3.3. Nutritional Enhancement and Compost Maturity Validation Through Sensor-Based Monitoring

Nutrient dynamics revealed by sensor-based monitoring confirm both compost maturity and agronomic enrichment (Figure 6). Statistically significant increases were observed across all nutrient groups, highlighting the role of sensors in ensuring process optimization and nutrient-rich end-products.

Figure 6. Nutrient enrichment validating compost maturity.

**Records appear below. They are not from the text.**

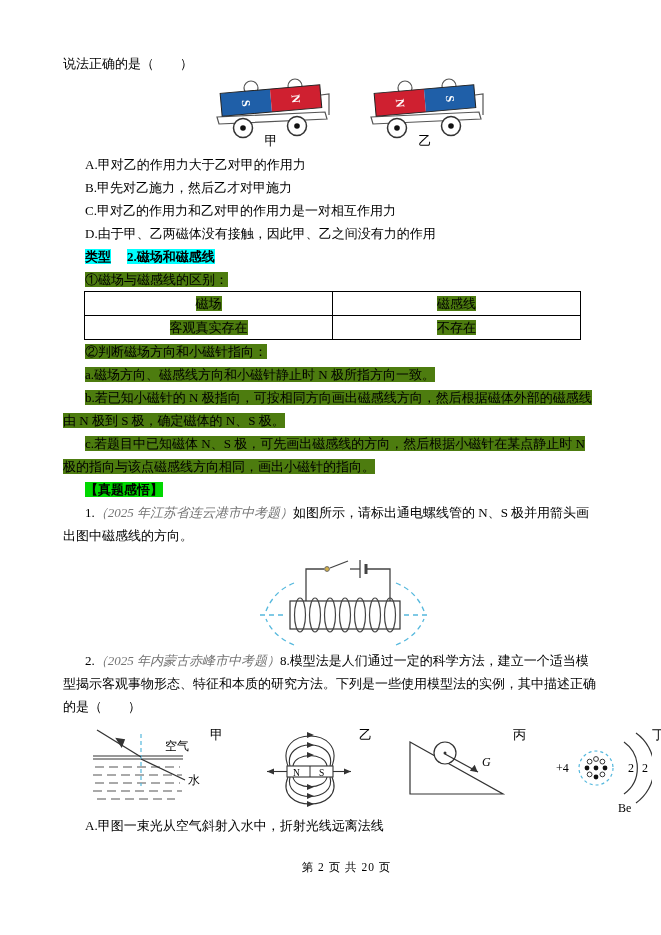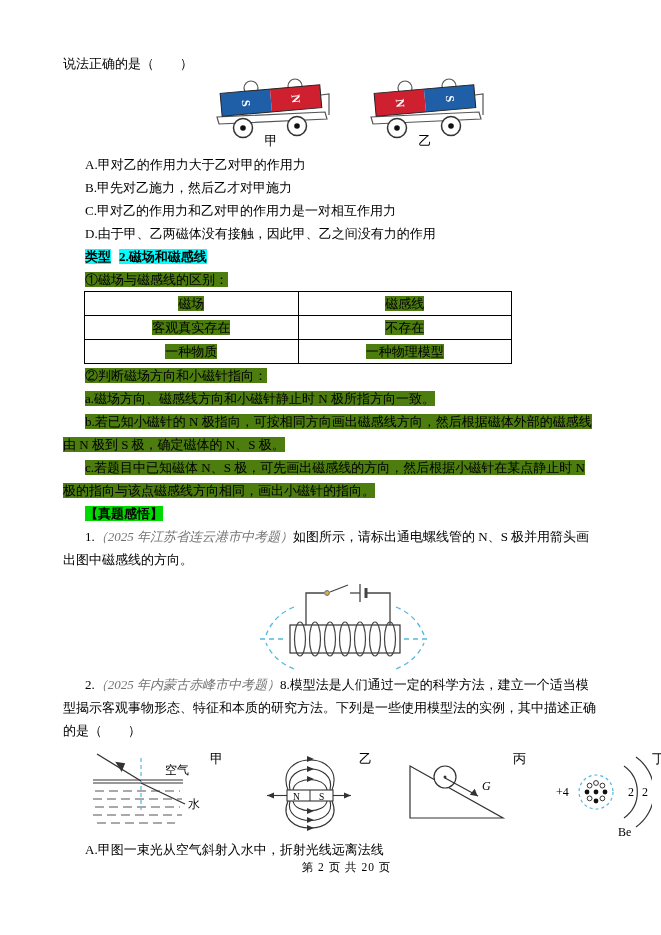--- a/index.html
+++ b/index.html
@@ -17,7 +17,7 @@
   .badge-green { background:#00d800; font-weight:bold; }
   .heading-line { line-height:23px; font-weight:bold; }
   .heading-line .seg { background:#00ffff; }
-  .heading-line .seg + .seg { margin-left:8px; }
+  .heading-line .seg + .seg { margin-left:16px; }
   .blue-src { color:#737373; font-style:italic; }
   .carts-row { display:flex; gap:36px; margin:2px 0 6px 150px; }
   .cmp-table {

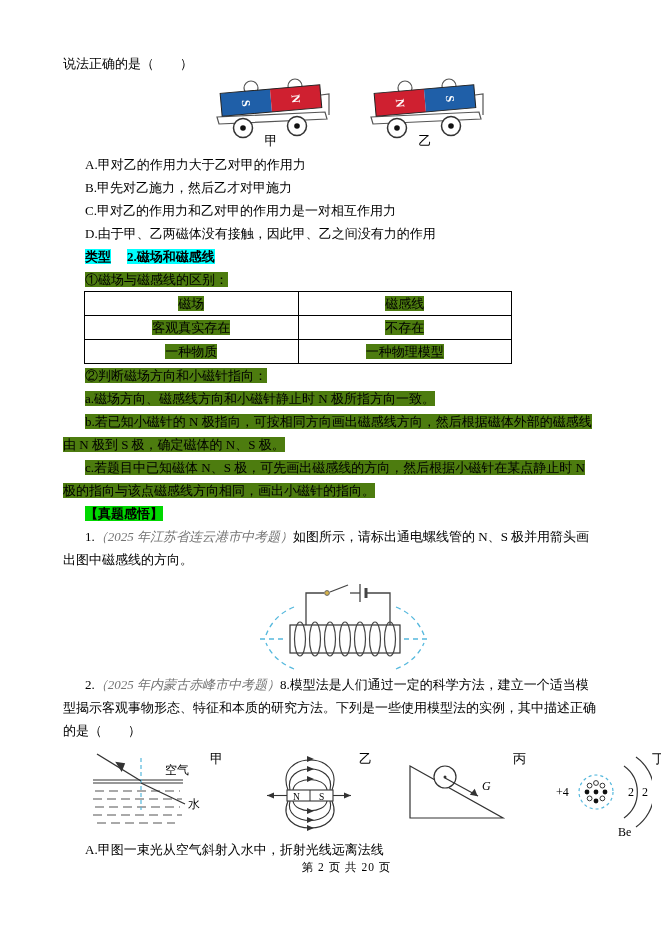--- a/index.html
+++ b/index.html
@@ -21,7 +21,7 @@
   .blue-src { color:#737373; font-style:italic; }
   .carts-row { display:flex; gap:36px; margin:2px 0 6px 150px; }
   .cmp-table {
-    border-collapse:collapse; margin:0 0 0 21px; width:428px;
+    border-collapse:collapse; margin:0 0 0 21px; width:497px;
     table-layout:fixed;
   }
   .cmp-table td {

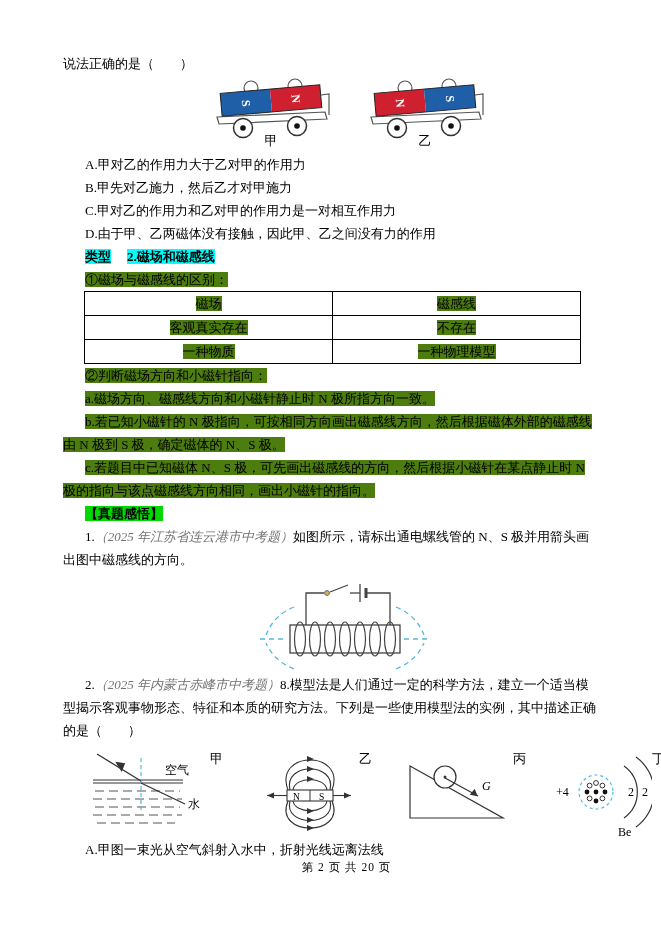--- a/index.html
+++ b/index.html
@@ -107,10 +107,6 @@
         <td><span class="hl-y">客观真实存在</span></td>
         <td><span class="hl-y">不存在</span></td>
       </tr>
-      <tr>
-        <td><span class="hl-y">一种物质</span></td>
-        <td><span class="hl-y">一种物理模型</span></td>
-      </tr>
     </tbody>
       </table>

Among the macronutrients, nitrogen increased by 31.7% (p = 0.001, η² = 0.42, 95% CI [0.21–0.63]), reflecting intensified microbial turnover and organic matter decomposition. Phosphorus (+87.7%) and potassium (+92.3%) both showed large effect sizes (η² > 0.35), confirming enhanced mineralization and solubilization processes. These increases meet or exceed agronomic benchmarks for stable compost, underscoring the system’s capacity to monitor the release of essential nutrients. Secondary nutrients exhibited comparable trends. Calcium (+64.9%) and magnesium (+152.3%) demonstrated strong enrichment (p < 0.01, η² = 0.30–0.45), ensuring stable cation buffering and pH regulation. Sulfur (+88.9%) further validated aerobic sulfur oxidation, a critical maturity indicator [31].

Micronutrients followed the same trajectory, with iron (+65.9%), zinc (+70.3%), copper (+70.3%), and boron (+50.0%) all increasing significantly, supported by medium-to-large effect sizes (η² = 0.18–0.38). These patterns reflect the release of minerals during the breakdown of lignocellulose and humification, thereby enhancing the compost’s suitability for crop biofortification. Although direct carbon data were unavailable, the observed enrichment of nitrogen and cations strongly implies a reduction in the C/N ratio, a widely accepted indicator of compost maturity. Collectively, these findings confirm that sensor-guided monitoring supports real-time tracking of compost dynamics and validates nutrient enrichment as a hallmark of maturity, thereby fulfilling Objective 3 of this study.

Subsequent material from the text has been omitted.